On Milk For Flowers, beauty flourishes in the corners of grief’s desecrated church; jewelling the cobwebs, gilding the dust, and making a relic of its creator’s arrow-shot heart. Brought to being in Huw Evans’ hometown of Cardiff, the writing of the album served as the outlet for several dances with the violence of life — a spate of significant events which took his “spectrum of emotion and experience suddenly widescreen”.
Where 2017’s I Romanticize and 2015’s In the Pink of Condition might be thought of as dadaist art objects — feeling and meaning obfuscated by the absurd — Milk For Flowers belongs firmly in the realm of the divine; not only for the auspices, saints, and holy bakers that populate its lyrics, but also for its exquisite torment; the gateway to a newfound profundity of voice. “I’m not so good at showing vulnerability and I think that’s why, in the past, there’s been a tendency to obscure or make abstract any real emotion, either lyrically or musically” Evans reflects. “I think this was most apparent with the way I sang, keeping everything as flat and emotionless as possible.

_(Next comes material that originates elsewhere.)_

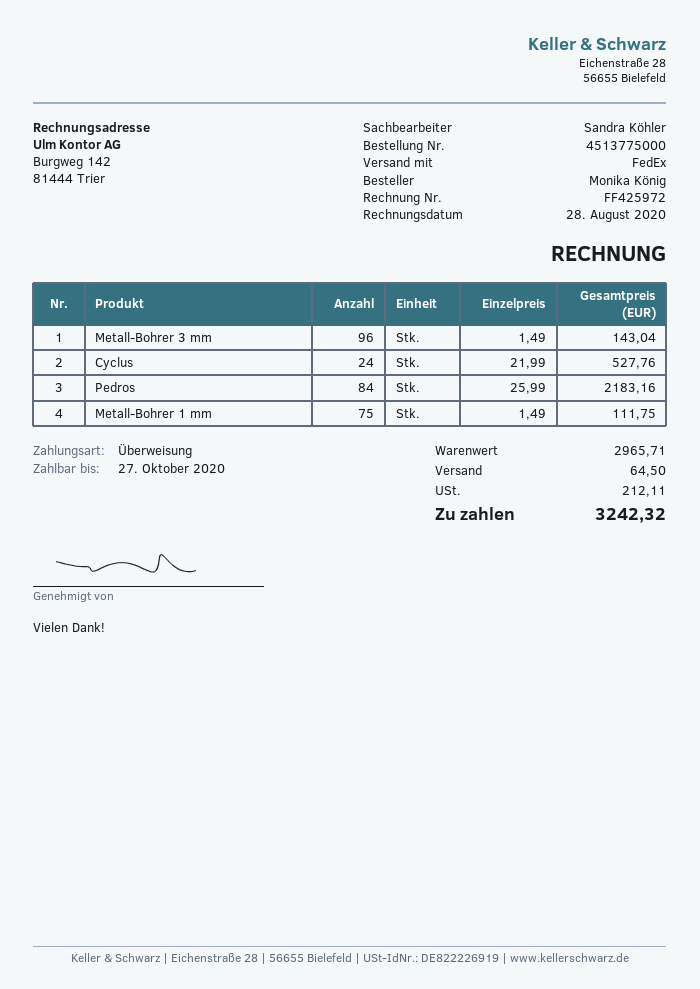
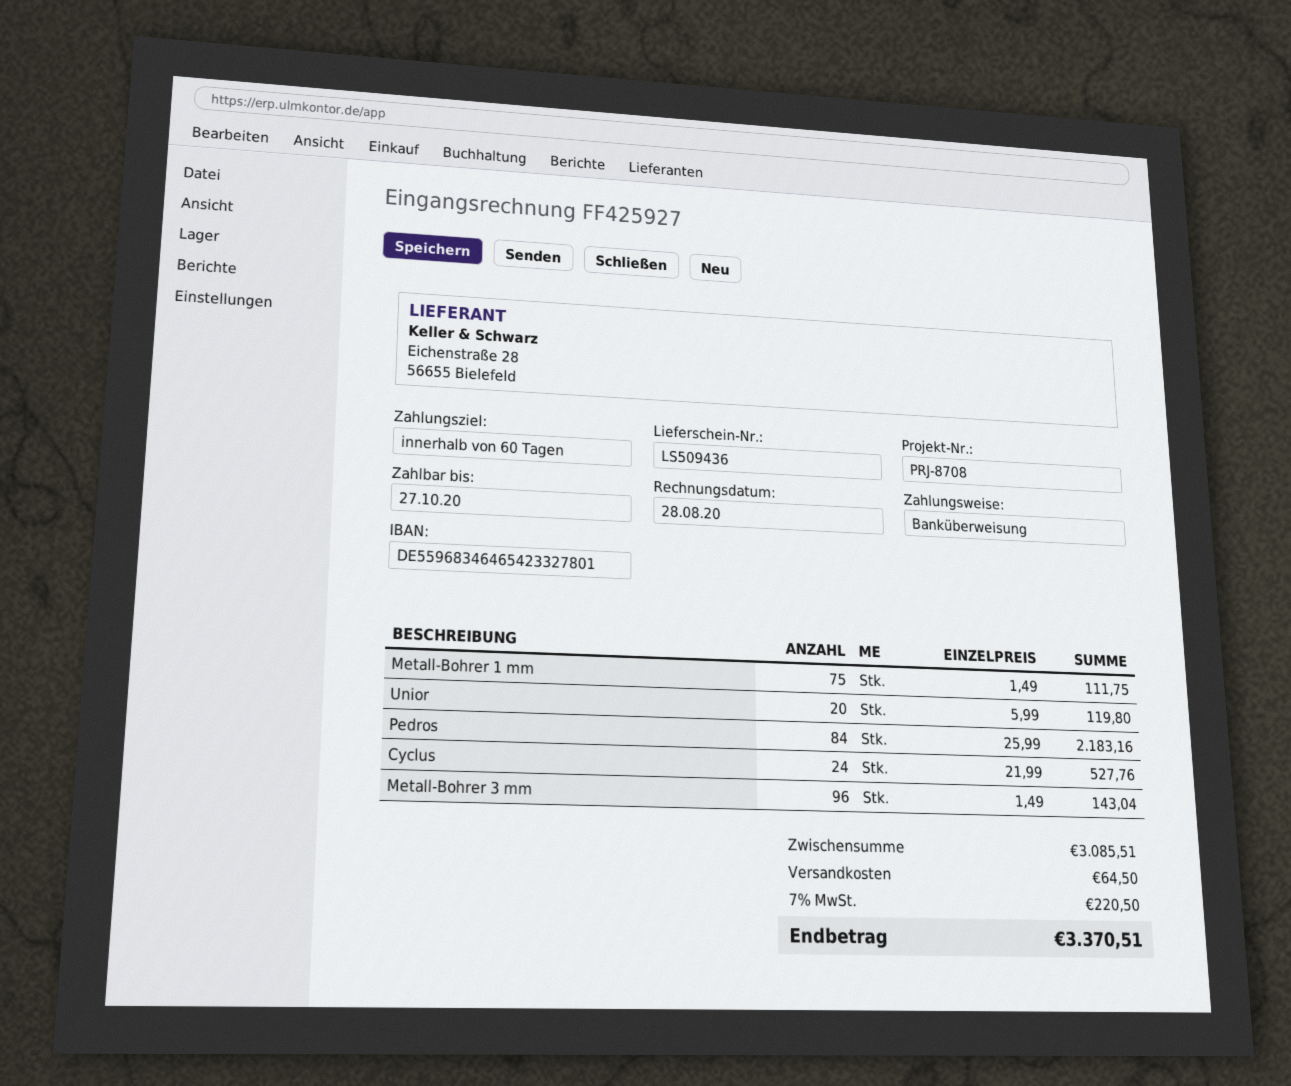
invoice number: FF425972 -> FF425927
Unior: none -> 20 x 5.99 = 119.80
subtotal: 2965.71 -> 3085.51
tax: 212.11 -> 220.50
total: 3242.32 -> 3370.51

It was impossible to do any of those things with this album: I had to sing.”
Milk for Flowers is at once visceral and enlightened, its soundscapes verdant yet delicately rendered, and with this latest, most intimate work, H. Hawkline beautifully bares his blood, bones and soul. And quietly, along with the entrails and rubble held in Milk For Flowers’ reliquary, there hides a small, green kernel of life; hope, perhaps, that today’s decay might nourish tomorrow’s blooms.